Ao fazer uma referência a "bolo gostoso", o cardeal sugeriu que a população mais carente, como os sem-terra, não pode esperar pela retomada do crescimento da economia para que o governo possa solucionar as questões sociais mais prementes.
O cardeal voltou a defender a reforma agrária. "Até 30 anos atrás, 80% da população estava no campo. Hoje, acontece exatamente o contrário, o que é muito mais preocupante."
De acordo com dom Geraldo Majella, o crescimento desordenado das grandes cidades é o principal fator para o elevado índice de desemprego registrado no Brasil. As declarações do cardeal foram dadas anteontem à noite, após participar de uma cerimônia religiosa, na Catedral Basílica de Salvador, no Terreiro de Jesus (centro histórico da cidade).
Na mesma noite, cerca de 12 mil trabalhadores rurais ligados ao MST (Movimento dos Trabalhadores Rurais Sem Terra) deixavam a propriedade da empresa Veracel, uma das maiores multinacionais do país, em Porto Seguro (705 km ao sul de Salvador), que havia sido invadida na madrugada da última segunda-feira.
Os sem-terra destruíram 25 hectares de eucaliptos e plantaram arroz, milho e mandioca. Após a desocupação, cerca de 1.500 famílias (aproximadamente 6.000 pessoas) retornaram para o lado de fora da cerca que separa a estrada da propriedade.
A tomada da fazenda em Porto Seguro pelos sem-terra ocorreu dentro da onda de invasões -chamada de "jornada de luta" ou de "abril vermelho"- que foi deflagrada em 27 de março. O objetivo do movimento é pressionar o governo para apressar a reforma agrária e também lembrar o assassinato de 19 sem-terra em Eldorado do Carajás (PA), em 1996. A "jornada de luta " deve seguir até o próximo dia 17. Desde o dia 10 de março, o MST já invadiu 59 propriedades em todo o país (veja quadro na página 5).

Fome Zero
Ainda segundo o arcebispo de Salvador, há coisas mais urgentes, que necessitam de um rápido atendimento. "A principal, para mim, é a questão do emprego. Depois, estão a educação e a saúde, setores em que precisamos dar passos gigantes."
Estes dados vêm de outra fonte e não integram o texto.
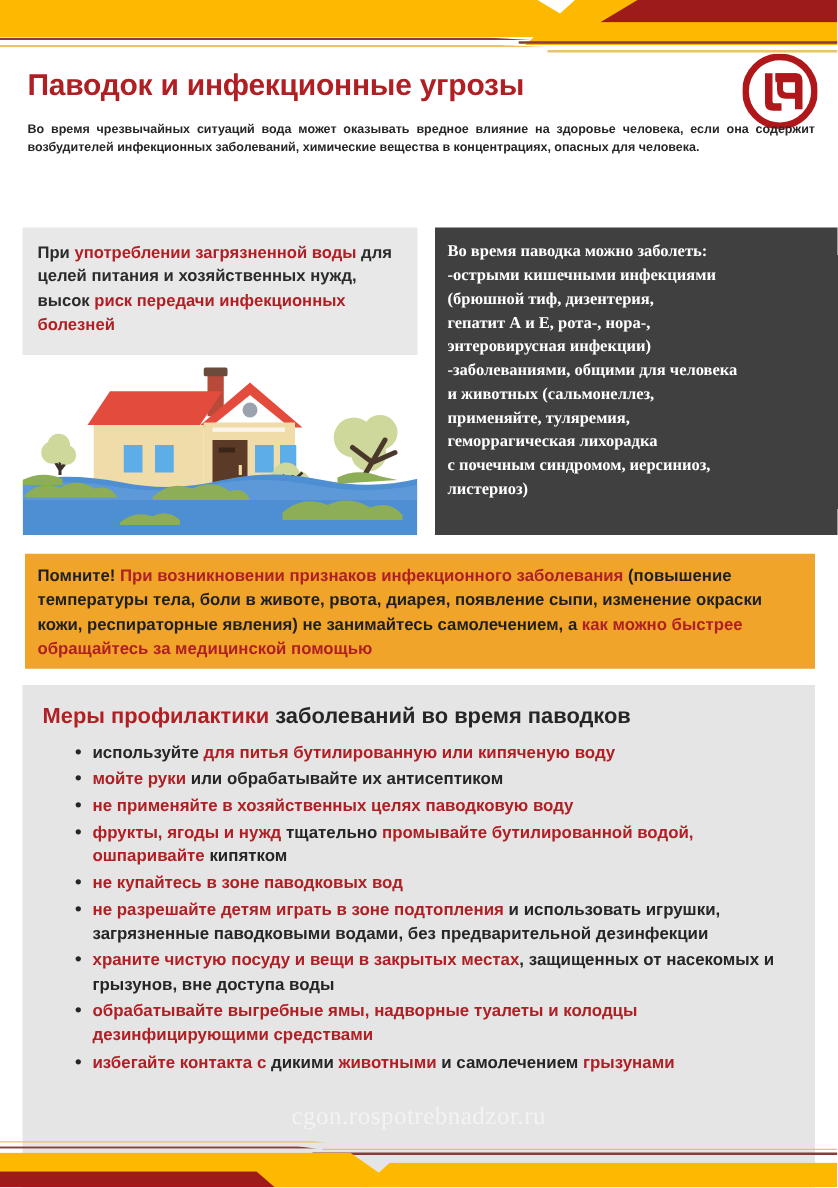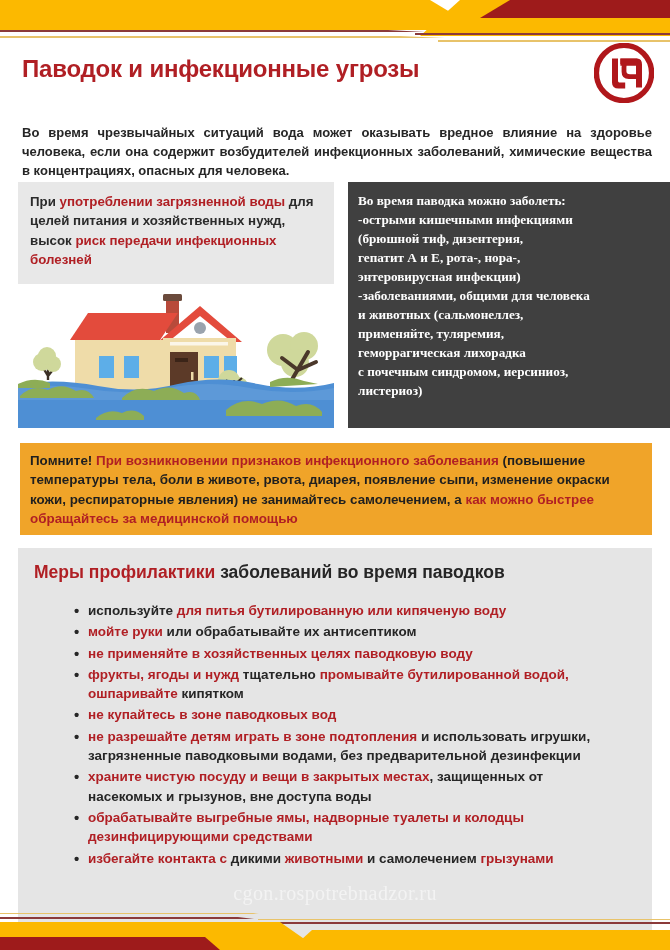--- a/index.html
+++ b/index.html
@@ -105,26 +105,25 @@
     width: 520px;
     font-size: 24px;
     font-weight: bold;
     color: #B01F24;
     letter-spacing: -0.2px;
   }
   .header-body {
     position: absolute;
     left: 22px; top: 97px;
     width: 630px;
-    font-size: 13px;
+    font-size: 10px;
     font-weight: bold;
     color: #262626;
     line-height: 1.45;
     text-align: justify;
-    margin-top: 27px;
   }
 
   
   .logo {
     position: absolute;
     right: 16px; top: 43px;
     width: 60px; height: 60px;
   }
 
   
@@ -197,21 +196,21 @@
   }
   .bullets-heading {
     font-size: 17.5px;
     font-weight: bold;
     color: #262626;
     margin-bottom: 9px;
   }
   .bullets-heading .hl { color: #B01F24; }
 
   ul.bullets {
-    margin: 18px;
+    margin: 4px;
     padding: 0 0 0 22px;
     list-style: none;
   }
   ul.bullets li {
     position: relative;
     font-size: 13.5px;
     font-weight: bold;
     color: #262626;
     line-height: 1.43;
     margin-bottom: 2px;

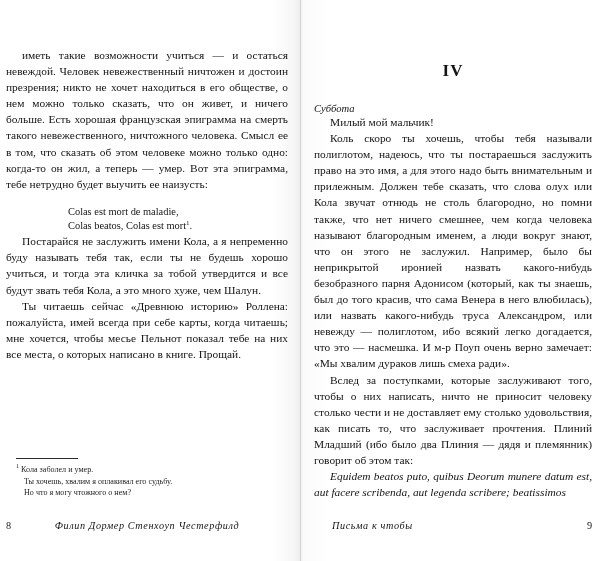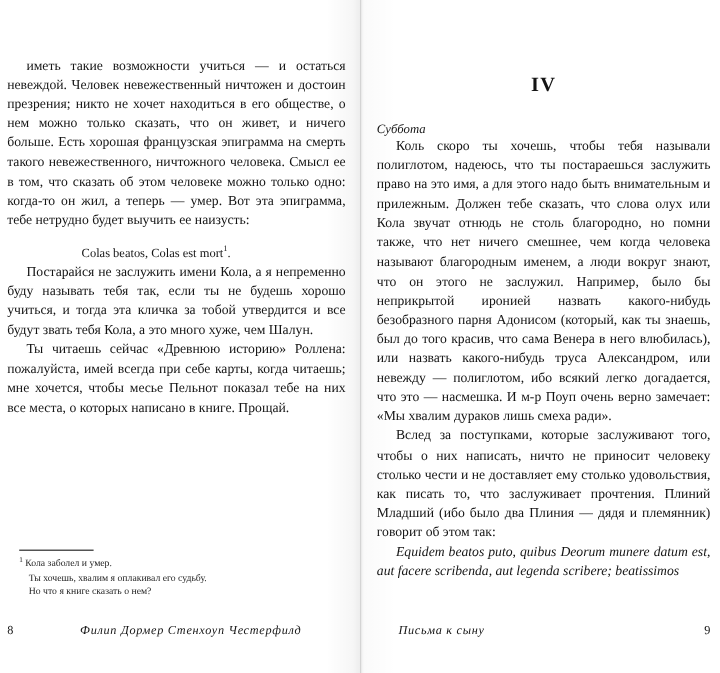--- a/index.html
+++ b/index.html
@@ -132,21 +132,21 @@
   .foot {
     position: absolute;
     bottom: 30px;
     font-size: 10.2px;
   }
   .foot-left-num {
     left: 6px;
     bottom: 30px;
   }
   .foot-left-title {
-    left: 12px;
+    left: 0;
     width: 294px;
     text-align: center;
     font-style: italic;
     letter-spacing: 0.6px;
     bottom: 30px;
   }
   .foot-right-title {
     left: 32px;
     font-style: italic;
     letter-spacing: 0.6px;
@@ -191,52 +191,54 @@
 <body>
 
 <div id="spread">
 
   <div class="page page-left">
     <div class="textblock">
 
       <p class="para">иметь такие возможности учиться — и остаться невеждой. Человек невежественный ничтожен и достоин презрения; никто не хочет находиться в его обществе, о нем можно только сказать, что он жи­вет, и ничего больше. Есть хорошая французская эпиграмма на смерть такого невежественного, ни­чтожного человека. Смысл ее в том, что сказать об этом человеке можно только одно: когда-то он жил, а теперь — умер. Вот эта эпиграмма, тебе не­трудно будет выучить ее наизусть:</p>
 
       <div class="verse">
+        <div class="vline">Colas est mort de maladie,</div>
         <div class="vline"><span>Colas beatos, Colas est mort</span><sup class="fnmark">1</sup><span>.</span></div>
       </div>
 
       <p class="para after-verse">Постарайся не заслужить имени Кола, а я не­пременно буду называть тебя так, если ты не бу­дешь хорошо учиться, и тогда эта кличка за тобой утвердится и все будут звать тебя Кола, а это мно­го хуже, чем Шалун.</p>
       <p class="para">Ты читаешь сейчас «Древнюю историю» Рол­лена: пожалуйста, имей всегда при себе карты, когда читаешь; мне хочется, чтобы месье Пельнот показал тебе на них все места, о которых написа­но в книге. Прощай.</p>
     </div>
 
     <div class="footnote-zone">
       <div class="footnote-rule"></div>
       <div class="footnote">
         <div class="fnline first"><sup>1</sup> <span>Кола заболел и умер.</span></div>
         <div class="fnline">Ты хочешь, хвалим я оплакивал его судьбу.</div>
-        <div class="fnline">Но что я книге сказать о нем?</div>
+        <div class="fnline">Но что я могу чтожного о нем?</div>
       </div>
     </div>
 
     <div class="foot foot-left-num">8</div>
     <div class="foot foot-left-title">Филип Дормер Стенхоуп Честерфилд</div>
   </div>
 
   <div class="page page-right">
     <div class="textblock">
 
       <div class="chapter-num">IV</div>
       <div class="dateline">Суббота</div>
 
+      <p class="para salutation">Милый мой мальчик!</p>
 
       <p class="para body-start">Коль скоро ты хочешь, чтобы тебя называли полиглотом, надеюсь, что ты постараешься заслу­жить право на это имя, а для этого надо быть вни­мательным и прилежным. Должен тебе сказать, что слова олух или Кола звучат отнюдь не столь бла­городно, но помни также, что нет ничего смешнее, чем когда человека называют благородным именем, а люди вокруг знают, что он этого не заслужил. Например, было бы неприкрытой иронией назвать какого-нибудь безобразного парня Адонисом (ко­торый, как ты знаешь, был до того красив, что сама Венера в него влюбилась), или назвать како­го-нибудь труса Александром, или невежду — по­лиглотом, ибо всякий легко догадается, что это — насмешка. И м-р Поуп очень верно замечает: «Мы хвалим дураков лишь смеха ради».</p>
       <p class="para">Вслед за поступками, которые заслуживают того, чтобы о них написать, ничто не приносит человеку столько чести и не доставляет ему столь­ко удовольствия, как писать то, что заслуживает прочтения. Плиний Младший (ибо было два Пли­ния — дядя и племянник) говорит об этом так:</p>
       <p class="para latin">Equidem beatos puto, quibus Deorum munere datum est, aut facere scribenda, aut legenda scribere; beatissimos</p>
     </div>
 
-    <div class="foot foot-right-title">Письма к сыну</div>
+    <div class="foot foot-right-title">Письма к чтобы</div>
     <div class="foot foot-right-num">9</div>
   </div>
 
   <div class="gutter"></div>
   <div class="gutter-seam"></div>
 
 </div>
 
 </body></html>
Para dom Geraldo Majella, a educação brasileira é de má qualidade e não chega para todos.
O cardeal também criticou o principal programa social do presidente Luiz Inácio Lula da Silva, o Fome Zero. "O Fome Zero ainda não deu aquilo que se esperava dele. Por outro lado, acho que o programa não preenche todas as necessidades. É claro que a gente tem de dar comida a quem não tem, a quem está com fome, de uma forma que não seja assistencialista. Não podemos deixar de prover o emprego necessário para tanta gente."
Ao final da cerimônia, dom Geraldo Majella disse que não pretende disputar a reeleição à presidência da CNBB (o pleito acontecerá em 2007). "Reeleito, teria apenas mais um ano de mandato, antes de atingir a aposentadoria compulsória", disse o religioso ao se referir à idade de 75 anos, limite dado pelo Vaticano para se atuar pela Igreja Católica.
O cardeal disse também que faz críticas ao governo Lula porque sabe que as suas observações são ouvidas pelo fato de a Igreja Católica ser uma presença forte no cenário brasileiro. "Não há uma reunião da CNBB sem a participação de um ministro, de embaixadores. Eles querem ouvir a CNBB e trocar idéias conosco", disse Majella.